This collected volume focuses on the language situation in wartime Ukraine. The research employs the methods of language biography, linguistic landscape as well as media and discourse analysis. The contributions depict a holistic picture of the language situation, use, and attitudes. The volume’s novelty is in presenting rich empirical data and a detailed description of various linguistic minorities in Ukraine (Hungarians, Romanians, Gagauz, and others), their language behavior and attitudes towards state and regional language policy. The language biography interview and sociolinguistic survey data shed light on the processes of language shifts that occur in Ukraine and are accelerated by the war situation.
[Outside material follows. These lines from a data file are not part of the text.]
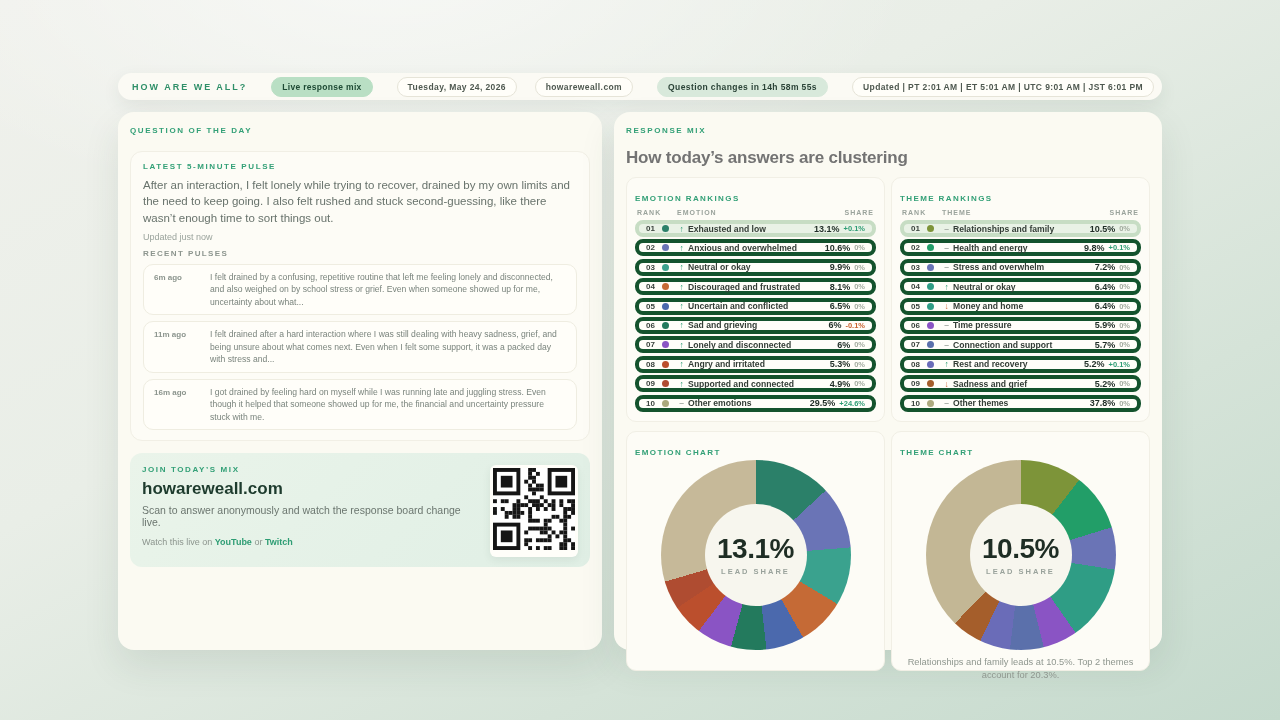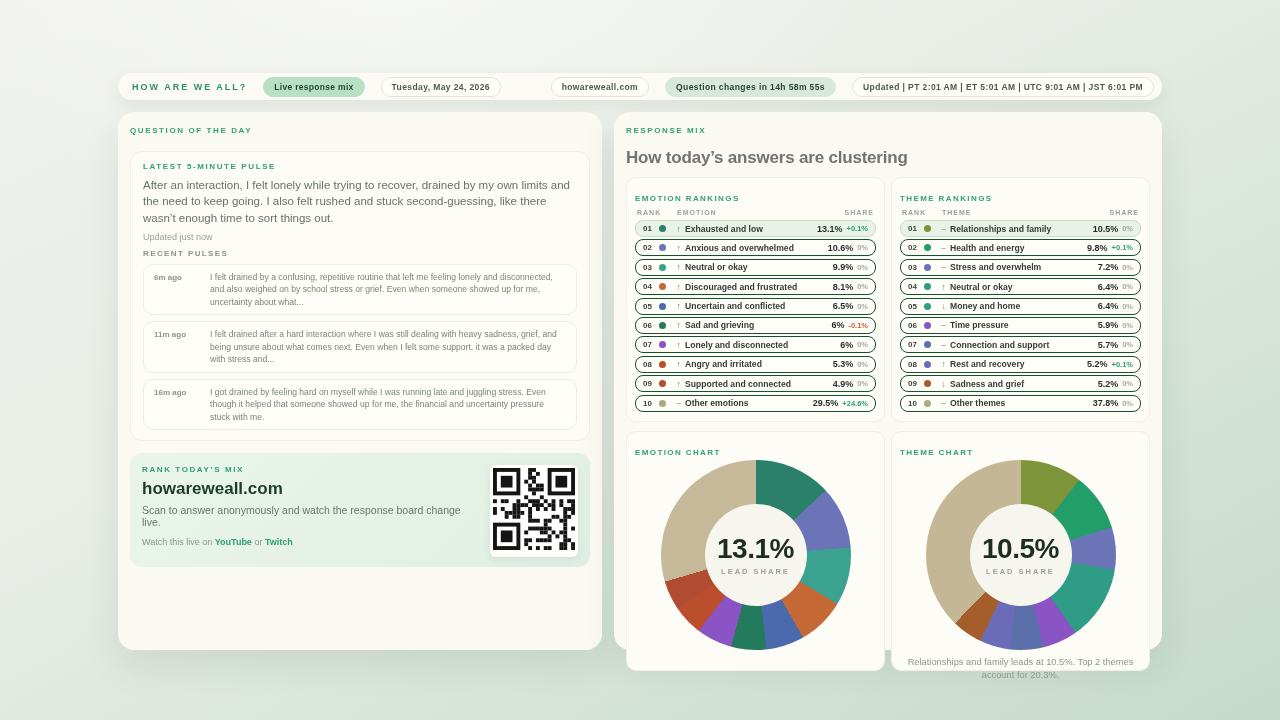--- a/index.html
+++ b/index.html
@@ -10,21 +10,21 @@
       radial-gradient(900px 420px at 30% -5%, rgba(255,255,255,.55), rgba(255,255,255,0) 60%),
       linear-gradient(152deg, #f0f1ec 0%, #e9eee7 38%, #d5e3d8 72%, #c5dacd 100%);
     position:relative; color:#1d3a2b;
   }
   .topbar {
     position:absolute; left:118px; top:73px; width:1044px; height:27px;
     background:#fbfaf4; border-radius:14px;
     box-shadow:0 6px 18px rgba(40,70,50,.08);
     display:flex; align-items:center; justify-content:space-between; padding:0 8px 0 14px;
   }
-  .tb-group { display:flex; align-items:center; gap:16px; }
+  .tb-group { display:flex; align-items:center; gap:24px; }
   .brand { font-size:9px; font-weight:bold; letter-spacing:2px; color:#2e8f68; }
   .pill { font-size:8.5px; font-weight:bold; letter-spacing:.4px; color:#4e584f;
     background:#fffef9; border:1px solid #e6e4d8; border-radius:11px; padding:4px 10px; white-space:nowrap; }
   .pill.green { background:#b9dfc4; border-color:#b9dfc4; color:#1d4a34; letter-spacing:.3px; }
   .pill.mint  { background:#d8e9db; border-color:#d8e9db; color:#2a4337; }
 
   .panel {
     position:absolute; top:112px; height:538px; background:#fbfaf2; border-radius:16px;
     box-shadow:0 16px 36px rgba(40,70,50,.10);
   }
@@ -72,21 +72,21 @@
   .rm-heading { margin-top:13px; font-size:17px; font-weight:bold; color:#737373; letter-spacing:-.2px; }
 
   .grid2 { display:flex; gap:6px; margin-top:9px; }
   .card {
     background:#fdfcf6; border:1px solid #f1efe5; border-radius:10px; flex:1; padding:8px 8px 7px 8px;
   }
   .card-title { font-size:8px; font-weight:bold; letter-spacing:1.4px; color:#33a077;margin-top:8px; }
   .colhead { display:flex; font-size:7px; font-weight:bold; letter-spacing:1px; color:#9aa39c; margin:6px 2px 4px 2px; }
   .colhead .c1 { flex:0 0 40px; } .colhead .c2 { flex:1; } .colhead .c3 { }
   .rank-row {
-    display:flex; align-items:center; background:#fffef9; border:1px solid #14532d;
+    display:flex; align-items:center; background:#fffef9; border:4px solid #14532d;
     border-radius:8px; height:17px; padding:0 7px; margin-bottom:2.4px;
   }
   .rank-row.hl { background:#e9f2e6; border-color:#c7ddc4; }
   .rk { flex:0 0 14px; font-size:8px; font-weight:bold; color:#39423c; }
   .dot { flex:0 0 7px; height:7px; border-radius:50%; margin-left:2px; }
   .tr { flex:0 0 13px; text-align:center; font-size:8.5px; font-weight:bold; margin-left:6px; }
   .tr.up { color:#2e9d74; } .tr.down { color:#c9622f; } .tr.flat { color:#a8b0a8; }
   .nm { flex:1; font-size:8.6px; font-weight:bold; color:#333d36; white-space:nowrap; overflow:hidden; }
   .sh { font-size:9px; font-weight:bold; color:#1f2d26; margin-right:4px; }
   .dl { font-size:7.5px; font-weight:bold; }
@@ -139,21 +139,21 @@
         </div>
         <div class="pulse-row">
           <span class="pulse-time">16m ago</span>
           <span class="pulse-body">I got drained by feeling hard on myself while I was running late and juggling stress. Even though it helped that someone showed up for me, the financial and uncertainty pressure stuck with me.</span>
         </div>
       </div>
   </div>
 
   <div class="join-card">
     <div>
-      <div class="eyebrow">RANK TODAY’S MIX</div>
+      <div class="eyebrow">JOIN TODAY’S MIX</div>
       <div class="join-title">howareweall.com</div>
       <div class="join-desc">Scan to answer anonymously and watch the response board change live.</div>
       <div class="join-watch">
         <span>Watch this live on</span>
         <span class="lnk">YouTube</span>
         <span>or</span>
         <span class="lnk">Twitch</span>
       </div>
     </div>
     <div class="qr-box">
Furthermore, the volume elucidates the impact of the war on the language situation and compares national and regional perspectives of language use. The volume’s contributors are: Bohdan Azhniuk, Ivanna Car, Maryna Deliusto, Lesia Hychko, Nadiya Kiss, Andrii Kolesnykov, , Nataliia Matvieeva, Svitlana Nemyrovska, Anastasiia Onatii, Liudmyla Pidkuimukha, Olena Ruda, Vasyl Sharkan, Halyna Shumytska, Svitlana Sokolova, and Taras Tkachuk.
Dr Nadiya Kiss is a Postdoctoral Researcher at the Giessen Center for the East European Studies of the Justus Liebig University. Previously, she worked as an Associate Professor of Ukrainian Language at the Kyiv-Mohyla Academy. Kiss is a co-founder of the research network “Vision Ukraine: Education, Language, Migration.” Her previous book includes “Together We Are Power!” The Rhetoric of Ukrainian Resistance (Klio 2015, in Ukrainian). Her papers have been published in, among others, Cognitive Studies, European Yearbook of Minority Issues, Journal of Belonging, Identity, Language and Diversity, as well as the European Dictionary of Philosophies and Ukrainian Decolonial Glossary.
Dr Monika Wingender is Professor for Slavic Linguistics at the Justus Liebig University of Giessen. Since 2006, she is also Managing Director of the Giessen Center for Eastern European Studies (GiZo). Wingender was, among others, principal investigator for two Volkswagen Foundation projects on bi-/multilingualism and contested language diversity in Eastern Europe. Out of this, emerged her co-edited collected volume Language Politics, Language Situations and Conflicts in Multilingual Societies: Case Studies from Contemporary Russia, Ukraine and Belarus (Harrassowitz 2021). Wingender’s papers have been published in, among others, Die Welt der Slaven, Sotsiolingvistika, European Yearbook of Minority Issues, Osteuropa, as well as collected volumes and handbooks.